Слышу плач Славы и мигом надеваю халат, чтобы пройти в детскую. Беру малыша на руки и уже хочу дать грудь, но вспоминаю, что молока больше нет.
Будет хорошо, если Герман поможет с этой проблемой, а пока можно дать бутылочку, любезно приготовленную Маргаритой Павловной.
Пока кормлю Славу, слышу, как в нашу спальню открылась дверь. Петя вернулся. Наверняка опять пьяный, от своей шлюхи.
Это было некрасиво, но я залезла в его телефон и узнала, что у него есть любовница.
И очень хотела что-то почувствовать. Хоть что-нибудь. Но ни ревности, ни обиды, ни даже злости не было.
Абсолютный эмоциональный вакуум. И тогда я поняла, что надо разводиться. О чем и сказала ему. Прямо, без утайки. На что получила глумливый отказ и брачный договор в лицо, что если я уйду, то потеряю все.
А он ничего платить не будет. Остаться без средств к существованию с грудным младенцем мне не улыбается, так что я терплю.
Все жду возможности доехать до адвоката и выяснить, так ли все, как говорит Петя.
Слава допивает молоко, и я хожу с ним по комнате, укачивая, смотря на темное небо за окном.
И тревожное чувство опять накрывает с головой. Почему эти сны мучают меня? Мог ли Петя меня ударить? Могла ли я об этом забыть?
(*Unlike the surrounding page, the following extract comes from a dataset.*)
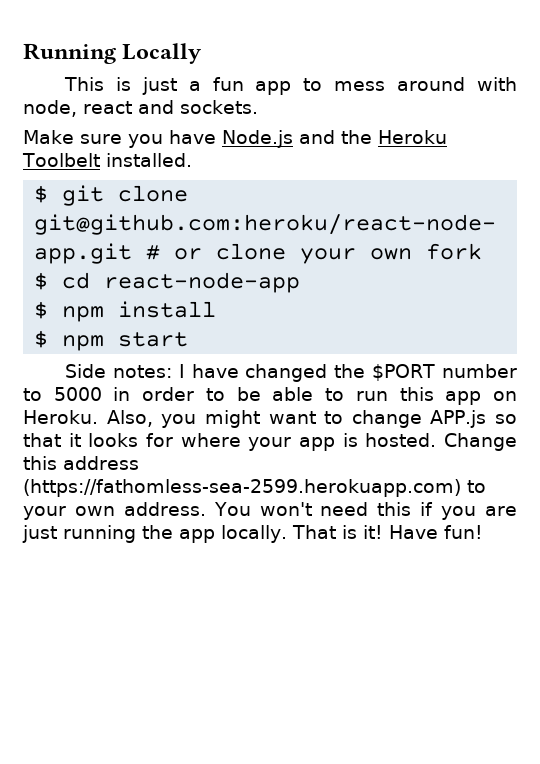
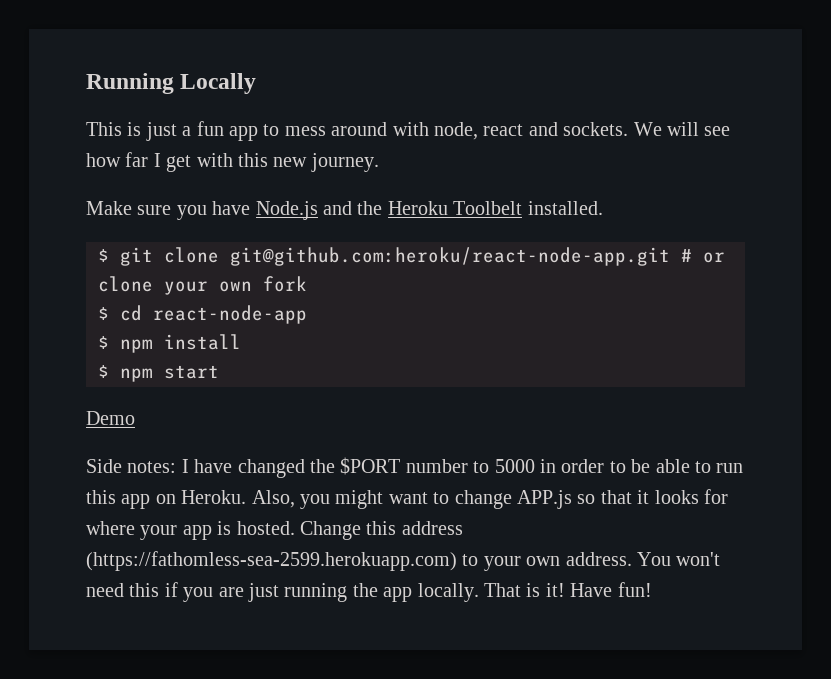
(258, 107) none -> [633,122,731,136] [86,152,379,172] We will see how far I get with this new journey.
(189, 339) none -> [86,411,135,425] // Demo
И почему время с лета, когда была свадьба, до зимы, когда я очнулась в объятиях Пети, буквально вырвали из головы.
Что там было? Что так упорно пытается сказать мне подсознание.
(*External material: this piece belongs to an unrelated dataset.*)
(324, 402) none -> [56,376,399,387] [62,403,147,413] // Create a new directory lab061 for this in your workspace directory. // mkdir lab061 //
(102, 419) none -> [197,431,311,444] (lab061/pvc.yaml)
Возвращаться в спальню я не хочу, поэтому укладываю маленького спать и спускаюсь вниз.
В библиотеке наверняка найдется, что почитать.
Какого же мое удивление, когда там, за огромным, дубовым столом я нахожу спящего Германа.
Он лежит, посапывая на стопке бумаг.
Я, стараясь не шуметь, подхожу ближе и смотрю, что это финансовые отчеты компании отца.
Радует, что Герман принялся их изучать. Я была уверена, что он как всегда проигнорирует это. Отец пытался его приобщить к своему делу, но Герман уперся и пошел в медицинский.
А я так и осталась без образования. Даже странно, что никуда и не поступила. Беременность заняла все мысли и время. И я задумалась об этом только сейчас.
Герман поежился, и я мигом принесла плед, потому что в этой части дома действительно прохладно.
Но стоило моим рукам коснуться широкий плеч Германа, как он пришел в действие. Молниеносно вскочил, выбил плед из пальцев, а меня прижал к книжным стеллажам рукой за горло.
В полумраке его глаза, словно еще не проснувшиеся, налились кровью. Безумие главенствовало там, злоба и искры страсти.
Острое чувство дежавю вспышкой поглотило сознание. Мы уже так стояли. Ровно вот так. Близко, на расстоянии, сжимающей мне шею, руки.
— Герман, — хриплю, чувствуя, что воздуха все меньше и вижу, как к нему вернулась сознательность.
Не одну меня мучают кошмары?
— Господи, — отпускает он меня, а я начинаю хватать ртом воздух и восстанавливать дыхание. – Соня! Ты зачем сзади подкрадываешься?
— Я еще и виновата, — откашливаюсь и указываю на плед. – Ты замерз, я хотела тебя накрыть.
Он поднимает ткань, бросает в кресло и неожиданно прижимает меня к себе.
— Прости. Прости. Не делай так больше, я ведь мог и убить тебя, — что-то говорит он, говорит, а я только вдыхаю забытый запах своей одержимости, с которой, я думала, успешно поборолась. Да, легко не думать о Германе, когда он далеко. Но когда так близко. Когда прижимает меня к своему мускулистому телу, начинаешь сходить с ума. Вдыхать запах, наслаждаться каждой украденной секундой счастья.